[Dataset entries]
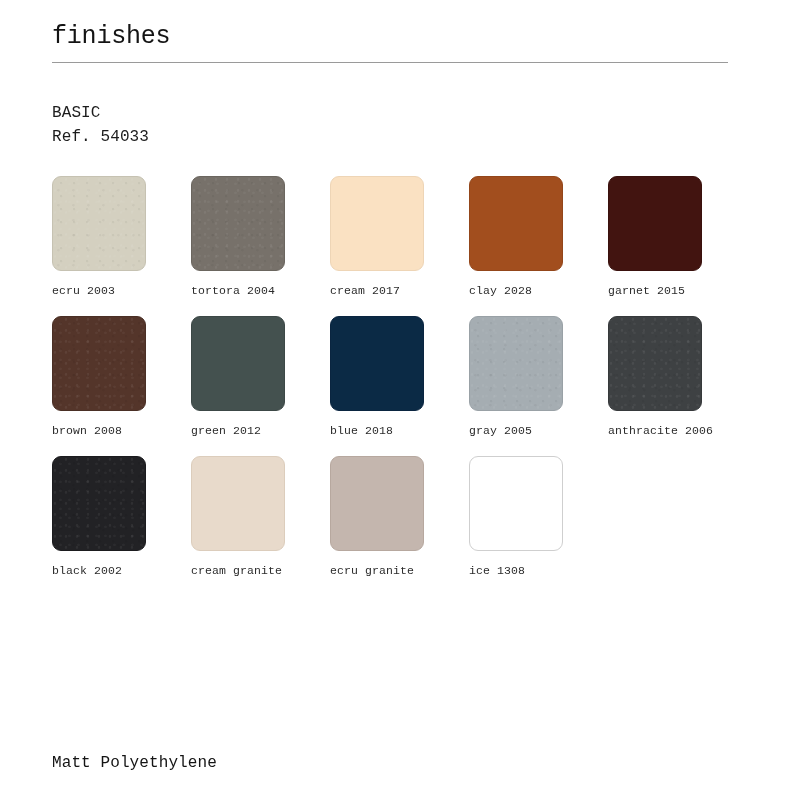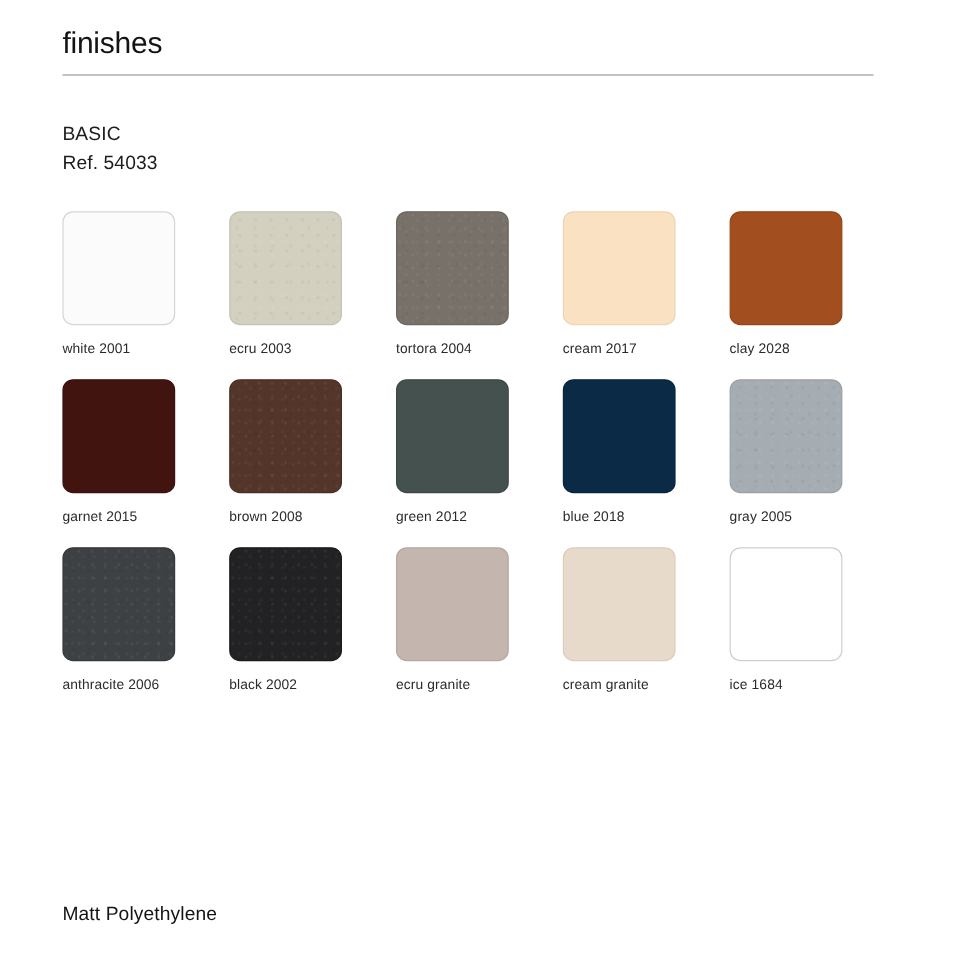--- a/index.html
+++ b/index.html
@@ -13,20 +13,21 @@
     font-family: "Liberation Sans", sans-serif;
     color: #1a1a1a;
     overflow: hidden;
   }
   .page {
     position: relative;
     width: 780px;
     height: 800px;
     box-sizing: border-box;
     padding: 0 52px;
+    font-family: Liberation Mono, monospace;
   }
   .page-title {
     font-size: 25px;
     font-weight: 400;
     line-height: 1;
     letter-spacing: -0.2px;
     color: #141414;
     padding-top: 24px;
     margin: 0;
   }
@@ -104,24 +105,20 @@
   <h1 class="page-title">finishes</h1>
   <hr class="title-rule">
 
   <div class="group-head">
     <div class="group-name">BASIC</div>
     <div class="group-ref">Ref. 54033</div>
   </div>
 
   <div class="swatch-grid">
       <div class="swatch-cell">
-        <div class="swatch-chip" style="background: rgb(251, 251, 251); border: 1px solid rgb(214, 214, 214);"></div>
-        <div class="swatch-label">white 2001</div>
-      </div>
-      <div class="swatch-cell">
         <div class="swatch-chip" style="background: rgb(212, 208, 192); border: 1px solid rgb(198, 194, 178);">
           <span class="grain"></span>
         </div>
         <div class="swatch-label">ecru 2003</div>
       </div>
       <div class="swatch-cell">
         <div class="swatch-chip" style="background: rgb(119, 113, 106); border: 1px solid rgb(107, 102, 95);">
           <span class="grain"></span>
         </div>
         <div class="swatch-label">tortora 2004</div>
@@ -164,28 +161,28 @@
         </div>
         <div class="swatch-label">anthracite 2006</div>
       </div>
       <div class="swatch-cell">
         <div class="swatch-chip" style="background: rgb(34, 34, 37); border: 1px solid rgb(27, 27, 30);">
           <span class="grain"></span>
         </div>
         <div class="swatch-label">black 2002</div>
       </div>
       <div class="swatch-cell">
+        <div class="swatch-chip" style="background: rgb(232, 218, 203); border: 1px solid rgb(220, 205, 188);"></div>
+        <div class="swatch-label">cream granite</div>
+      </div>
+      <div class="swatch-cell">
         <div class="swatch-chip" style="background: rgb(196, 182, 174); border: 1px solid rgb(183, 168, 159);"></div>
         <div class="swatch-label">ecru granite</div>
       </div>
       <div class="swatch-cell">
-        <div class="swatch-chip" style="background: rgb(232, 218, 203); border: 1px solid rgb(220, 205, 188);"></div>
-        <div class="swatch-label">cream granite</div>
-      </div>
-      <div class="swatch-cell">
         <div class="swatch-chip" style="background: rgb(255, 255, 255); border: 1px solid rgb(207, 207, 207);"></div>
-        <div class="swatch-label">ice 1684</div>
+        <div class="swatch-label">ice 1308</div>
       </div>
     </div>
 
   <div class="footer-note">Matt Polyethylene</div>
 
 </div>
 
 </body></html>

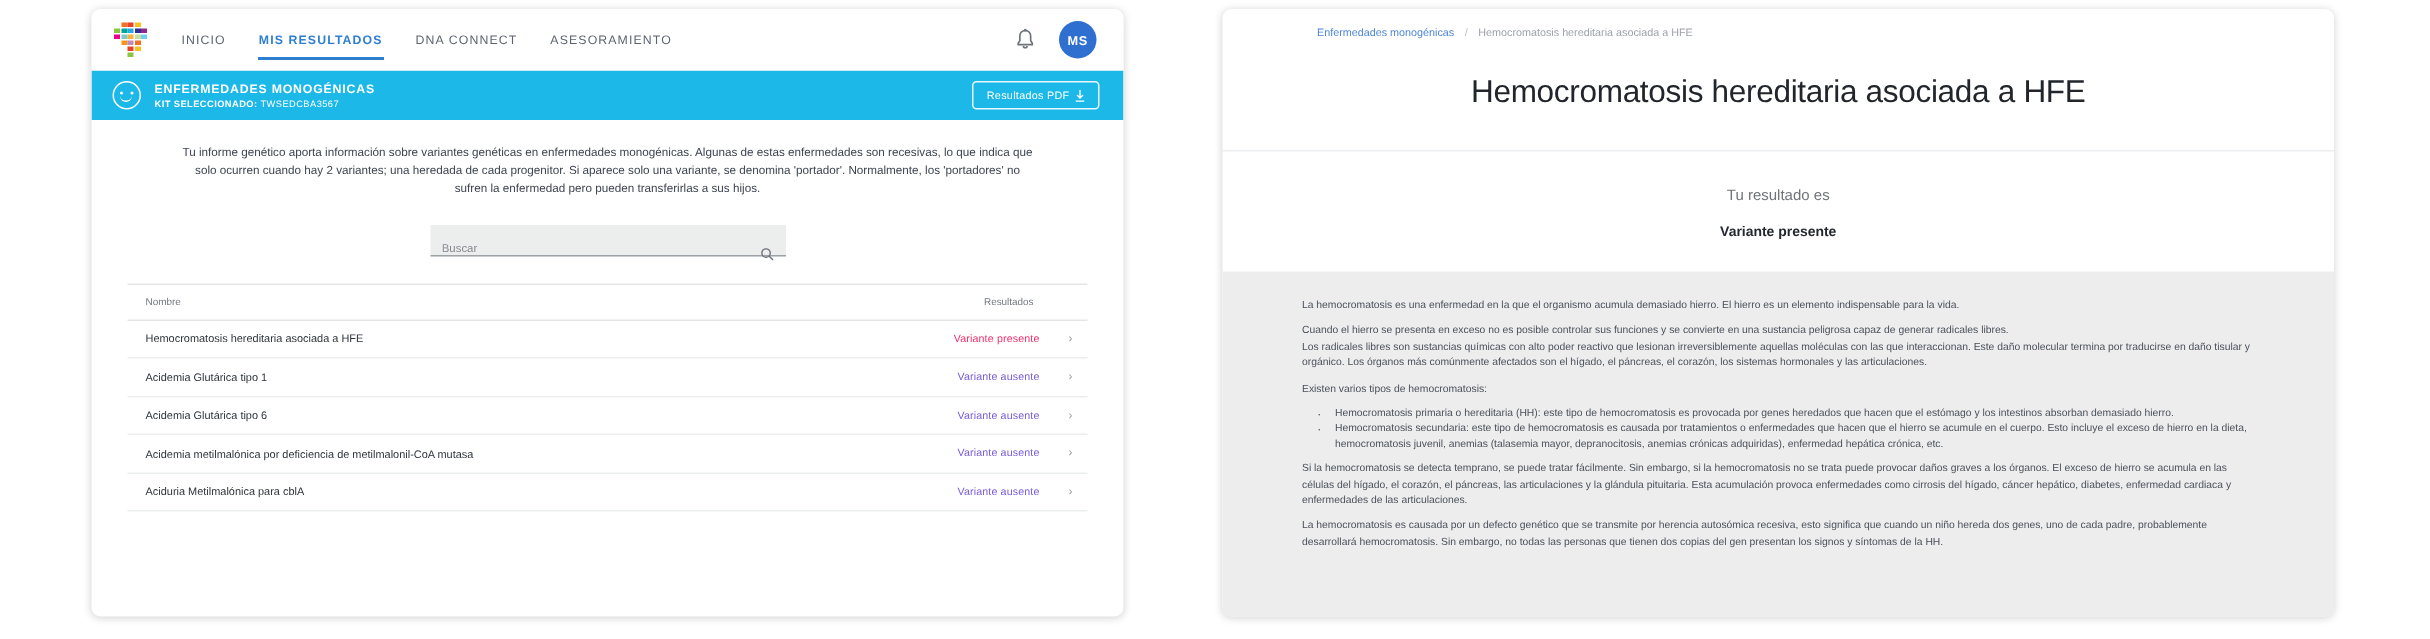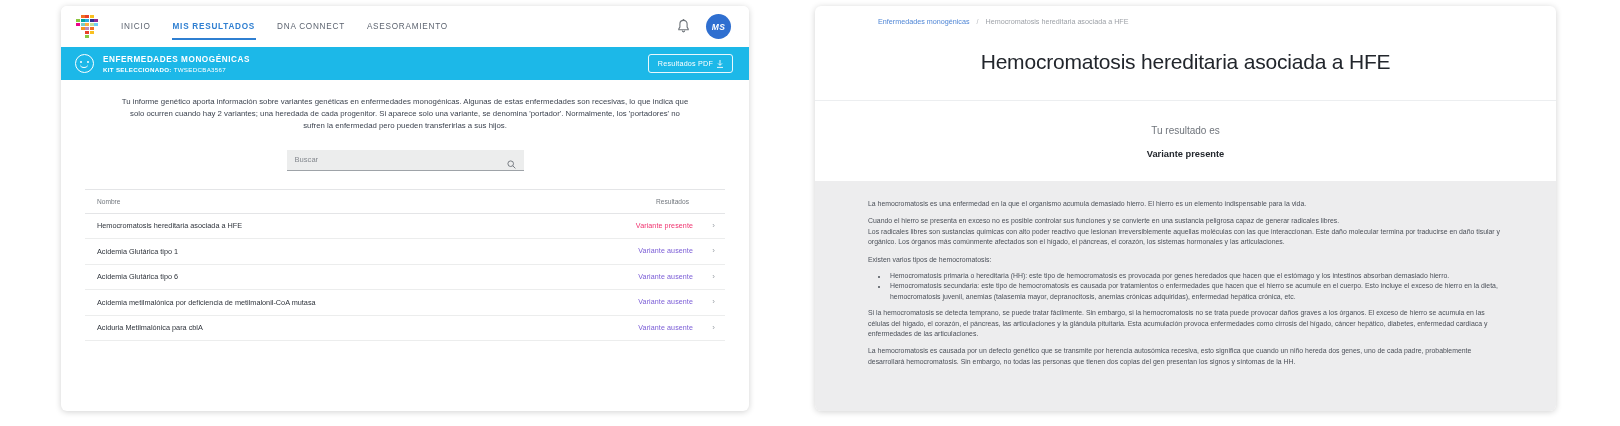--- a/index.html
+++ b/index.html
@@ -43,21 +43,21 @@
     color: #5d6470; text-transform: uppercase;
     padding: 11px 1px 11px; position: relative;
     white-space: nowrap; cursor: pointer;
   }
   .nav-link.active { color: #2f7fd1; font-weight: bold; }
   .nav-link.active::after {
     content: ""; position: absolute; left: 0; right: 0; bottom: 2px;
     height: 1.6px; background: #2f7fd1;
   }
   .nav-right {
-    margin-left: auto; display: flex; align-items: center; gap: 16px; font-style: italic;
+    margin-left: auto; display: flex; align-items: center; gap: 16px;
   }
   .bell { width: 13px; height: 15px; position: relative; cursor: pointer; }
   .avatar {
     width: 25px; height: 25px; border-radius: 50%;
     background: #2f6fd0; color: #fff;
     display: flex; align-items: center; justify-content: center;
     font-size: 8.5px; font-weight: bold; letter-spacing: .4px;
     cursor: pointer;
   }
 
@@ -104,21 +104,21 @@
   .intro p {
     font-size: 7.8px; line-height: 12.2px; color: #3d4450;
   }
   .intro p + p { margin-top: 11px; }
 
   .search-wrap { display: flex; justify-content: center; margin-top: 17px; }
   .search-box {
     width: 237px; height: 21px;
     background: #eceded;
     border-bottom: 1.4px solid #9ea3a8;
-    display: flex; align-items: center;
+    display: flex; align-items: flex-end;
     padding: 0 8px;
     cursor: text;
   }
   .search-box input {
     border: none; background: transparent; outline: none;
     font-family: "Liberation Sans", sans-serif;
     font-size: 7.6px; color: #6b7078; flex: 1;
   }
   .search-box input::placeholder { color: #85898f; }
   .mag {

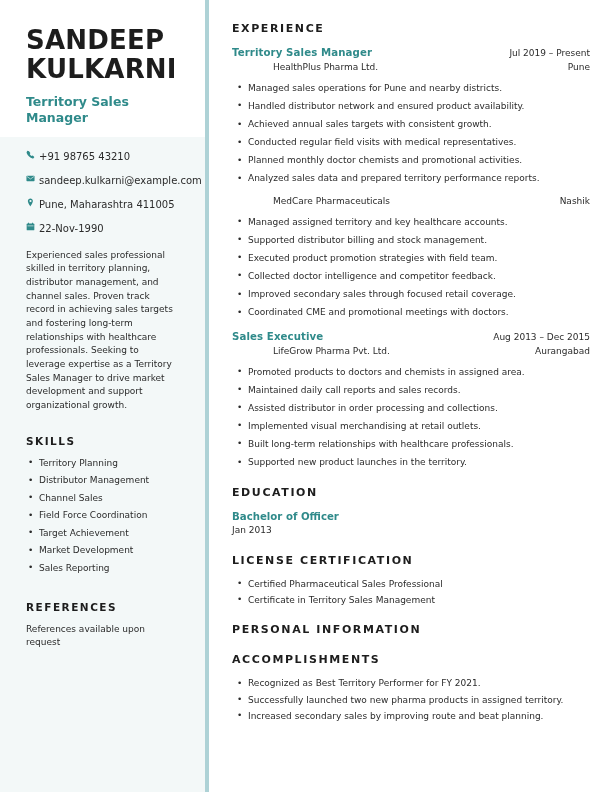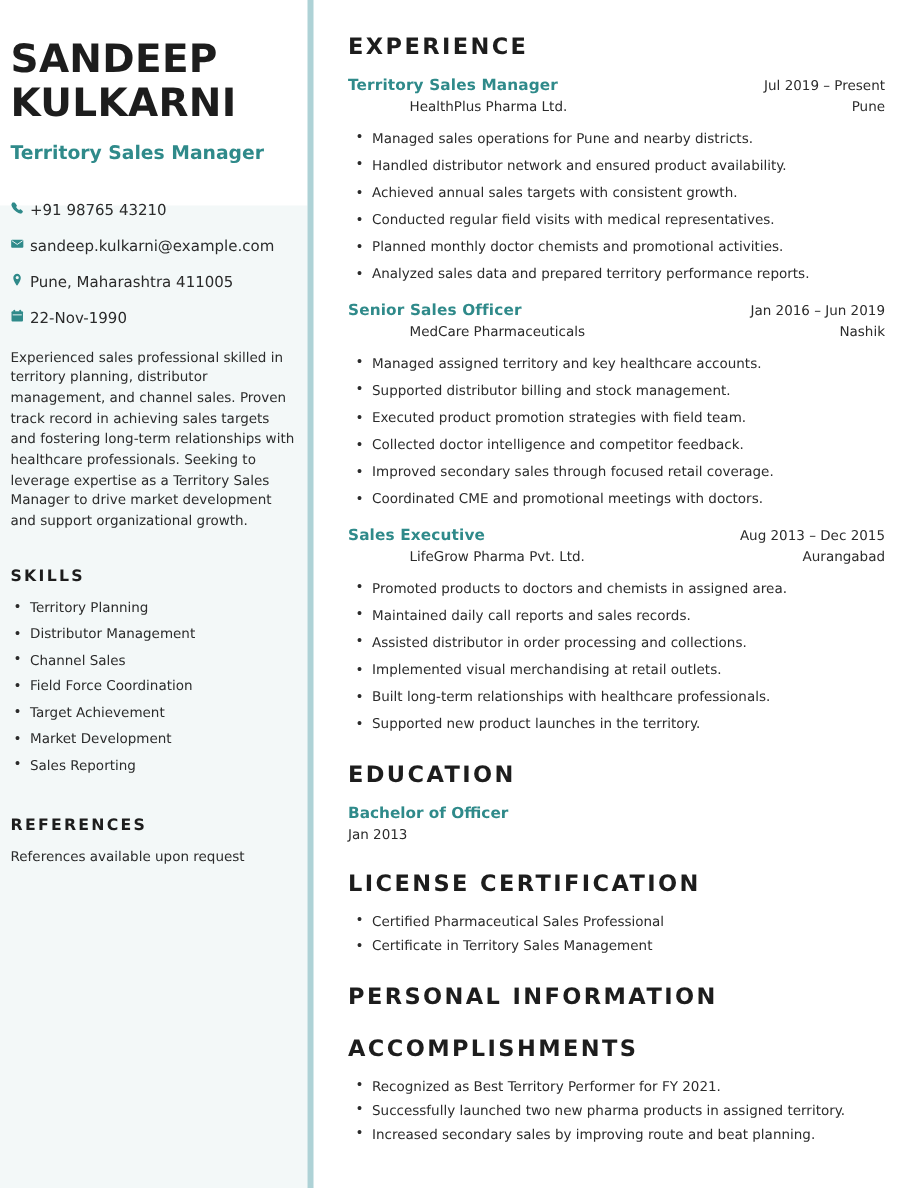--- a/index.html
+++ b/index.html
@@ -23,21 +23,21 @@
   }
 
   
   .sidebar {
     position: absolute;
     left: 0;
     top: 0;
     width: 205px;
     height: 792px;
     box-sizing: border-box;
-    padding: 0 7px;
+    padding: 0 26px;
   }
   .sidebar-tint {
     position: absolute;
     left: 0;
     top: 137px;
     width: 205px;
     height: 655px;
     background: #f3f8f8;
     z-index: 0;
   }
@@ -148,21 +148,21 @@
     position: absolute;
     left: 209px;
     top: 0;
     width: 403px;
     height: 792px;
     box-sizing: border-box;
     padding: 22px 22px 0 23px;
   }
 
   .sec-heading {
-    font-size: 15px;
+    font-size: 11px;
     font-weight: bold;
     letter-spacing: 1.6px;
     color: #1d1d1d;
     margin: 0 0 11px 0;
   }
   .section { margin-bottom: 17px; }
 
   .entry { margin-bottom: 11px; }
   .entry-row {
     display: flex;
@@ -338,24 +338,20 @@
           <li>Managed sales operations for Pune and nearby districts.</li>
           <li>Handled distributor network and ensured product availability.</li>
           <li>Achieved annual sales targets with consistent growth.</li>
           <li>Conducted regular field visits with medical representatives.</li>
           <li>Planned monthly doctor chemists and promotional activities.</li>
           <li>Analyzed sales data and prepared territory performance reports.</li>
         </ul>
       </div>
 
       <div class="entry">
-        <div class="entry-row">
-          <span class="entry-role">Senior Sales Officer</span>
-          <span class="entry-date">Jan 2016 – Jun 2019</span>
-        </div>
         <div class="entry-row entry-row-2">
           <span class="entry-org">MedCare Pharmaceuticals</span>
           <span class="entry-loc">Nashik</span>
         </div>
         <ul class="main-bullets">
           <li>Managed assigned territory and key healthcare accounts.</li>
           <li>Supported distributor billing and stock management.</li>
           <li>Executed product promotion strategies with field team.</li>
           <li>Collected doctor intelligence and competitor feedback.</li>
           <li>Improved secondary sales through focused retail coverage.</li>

Exercise instructions: With the pictures omitted, give every line above again exactly.

Answer to this problem:
--- a/index.html
+++ b/index.html
@@ -13,20 +13,21 @@
     font-family: "Liberation Sans", sans-serif;
     color: #1a1a1a;
     overflow: hidden;
   }
   .page {
     position: relative;
     width: 780px;
     height: 800px;
     box-sizing: border-box;
     padding: 0 52px;
+    font-family: Liberation Mono, monospace;
   }
   .page-title {
     font-size: 25px;
     font-weight: 400;
     line-height: 1;
     letter-spacing: -0.2px;
     color: #141414;
     padding-top: 24px;
     margin: 0;
   }
@@ -104,24 +105,20 @@
   <h1 class="page-title">finishes</h1>
   <hr class="title-rule">
 
   <div class="group-head">
     <div class="group-name">BASIC</div>
     <div class="group-ref">Ref. 54033</div>
   </div>
 
   <div class="swatch-grid">
       <div class="swatch-cell">
-        <div class="swatch-chip" style="background: rgb(251, 251, 251); border: 1px solid rgb(214, 214, 214);"></div>
-        <div class="swatch-label">white 2001</div>
-      </div>
-      <div class="swatch-cell">
         <div class="swatch-chip" style="background: rgb(212, 208, 192); border: 1px solid rgb(198, 194, 178);">
           <span class="grain"></span>
         </div>
         <div class="swatch-label">ecru 2003</div>
       </div>
       <div class="swatch-cell">
         <div class="swatch-chip" style="background: rgb(119, 113, 106); border: 1px solid rgb(107, 102, 95);">
           <span class="grain"></span>
         </div>
         <div class="swatch-label">tortora 2004</div>
@@ -164,28 +161,28 @@
         </div>
         <div class="swatch-label">anthracite 2006</div>
       </div>
       <div class="swatch-cell">
         <div class="swatch-chip" style="background: rgb(34, 34, 37); border: 1px solid rgb(27, 27, 30);">
           <span class="grain"></span>
         </div>
         <div class="swatch-label">black 2002</div>
       </div>
       <div class="swatch-cell">
+        <div class="swatch-chip" style="background: rgb(232, 218, 203); border: 1px solid rgb(220, 205, 188);"></div>
+        <div class="swatch-label">cream granite</div>
+      </div>
+      <div class="swatch-cell">
         <div class="swatch-chip" style="background: rgb(196, 182, 174); border: 1px solid rgb(183, 168, 159);"></div>
         <div class="swatch-label">ecru granite</div>
       </div>
       <div class="swatch-cell">
-        <div class="swatch-chip" style="background: rgb(232, 218, 203); border: 1px solid rgb(220, 205, 188);"></div>
-        <div class="swatch-label">cream granite</div>
-      </div>
-      <div class="swatch-cell">
         <div class="swatch-chip" style="background: rgb(255, 255, 255); border: 1px solid rgb(207, 207, 207);"></div>
-        <div class="swatch-label">ice 1684</div>
+        <div class="swatch-label">ice 1308</div>
       </div>
     </div>
 
   <div class="footer-note">Matt Polyethylene</div>
 
 </div>
 
 </body></html>

--- a/index.html
+++ b/index.html
@@ -43,21 +43,21 @@
     color: #5d6470; text-transform: uppercase;
     padding: 11px 1px 11px; position: relative;
     white-space: nowrap; cursor: pointer;
   }
   .nav-link.active { color: #2f7fd1; font-weight: bold; }
   .nav-link.active::after {
     content: ""; position: absolute; left: 0; right: 0; bottom: 2px;
     height: 1.6px; background: #2f7fd1;
   }
   .nav-right {
-    margin-left: auto; display: flex; align-items: center; gap: 16px; font-style: italic;
+    margin-left: auto; display: flex; align-items: center; gap: 16px;
   }
   .bell { width: 13px; height: 15px; position: relative; cursor: pointer; }
   .avatar {
     width: 25px; height: 25px; border-radius: 50%;
     background: #2f6fd0; color: #fff;
     display: flex; align-items: center; justify-content: center;
     font-size: 8.5px; font-weight: bold; letter-spacing: .4px;
     cursor: pointer;
   }
 
@@ -104,21 +104,21 @@
   .intro p {
     font-size: 7.8px; line-height: 12.2px; color: #3d4450;
   }
   .intro p + p { margin-top: 11px; }
 
   .search-wrap { display: flex; justify-content: center; margin-top: 17px; }
   .search-box {
     width: 237px; height: 21px;
     background: #eceded;
     border-bottom: 1.4px solid #9ea3a8;
-    display: flex; align-items: center;
+    display: flex; align-items: flex-end;
     padding: 0 8px;
     cursor: text;
   }
   .search-box input {
     border: none; background: transparent; outline: none;
     font-family: "Liberation Sans", sans-serif;
     font-size: 7.6px; color: #6b7078; flex: 1;
   }
   .search-box input::placeholder { color: #85898f; }
   .mag {

--- a/index.html
+++ b/index.html
@@ -23,21 +23,21 @@
   }
 
   
   .sidebar {
     position: absolute;
     left: 0;
     top: 0;
     width: 205px;
     height: 792px;
     box-sizing: border-box;
-    padding: 0 7px;
+    padding: 0 26px;
   }
   .sidebar-tint {
     position: absolute;
     left: 0;
     top: 137px;
     width: 205px;
     height: 655px;
     background: #f3f8f8;
     z-index: 0;
   }
@@ -148,21 +148,21 @@
     position: absolute;
     left: 209px;
     top: 0;
     width: 403px;
     height: 792px;
     box-sizing: border-box;
     padding: 22px 22px 0 23px;
   }
 
   .sec-heading {
-    font-size: 15px;
+    font-size: 11px;
     font-weight: bold;
     letter-spacing: 1.6px;
     color: #1d1d1d;
     margin: 0 0 11px 0;
   }
   .section { margin-bottom: 17px; }
 
   .entry { margin-bottom: 11px; }
   .entry-row {
     display: flex;
@@ -338,24 +338,20 @@
           <li>Managed sales operations for Pune and nearby districts.</li>
           <li>Handled distributor network and ensured product availability.</li>
           <li>Achieved annual sales targets with consistent growth.</li>
           <li>Conducted regular field visits with medical representatives.</li>
           <li>Planned monthly doctor chemists and promotional activities.</li>
           <li>Analyzed sales data and prepared territory performance reports.</li>
         </ul>
       </div>
 
       <div class="entry">
-        <div class="entry-row">
-          <span class="entry-role">Senior Sales Officer</span>
-          <span class="entry-date">Jan 2016 – Jun 2019</span>
-        </div>
         <div class="entry-row entry-row-2">
           <span class="entry-org">MedCare Pharmaceuticals</span>
           <span class="entry-loc">Nashik</span>
         </div>
         <ul class="main-bullets">
           <li>Managed assigned territory and key healthcare accounts.</li>
           <li>Supported distributor billing and stock management.</li>
           <li>Executed product promotion strategies with field team.</li>
           <li>Collected doctor intelligence and competitor feedback.</li>
           <li>Improved secondary sales through focused retail coverage.</li>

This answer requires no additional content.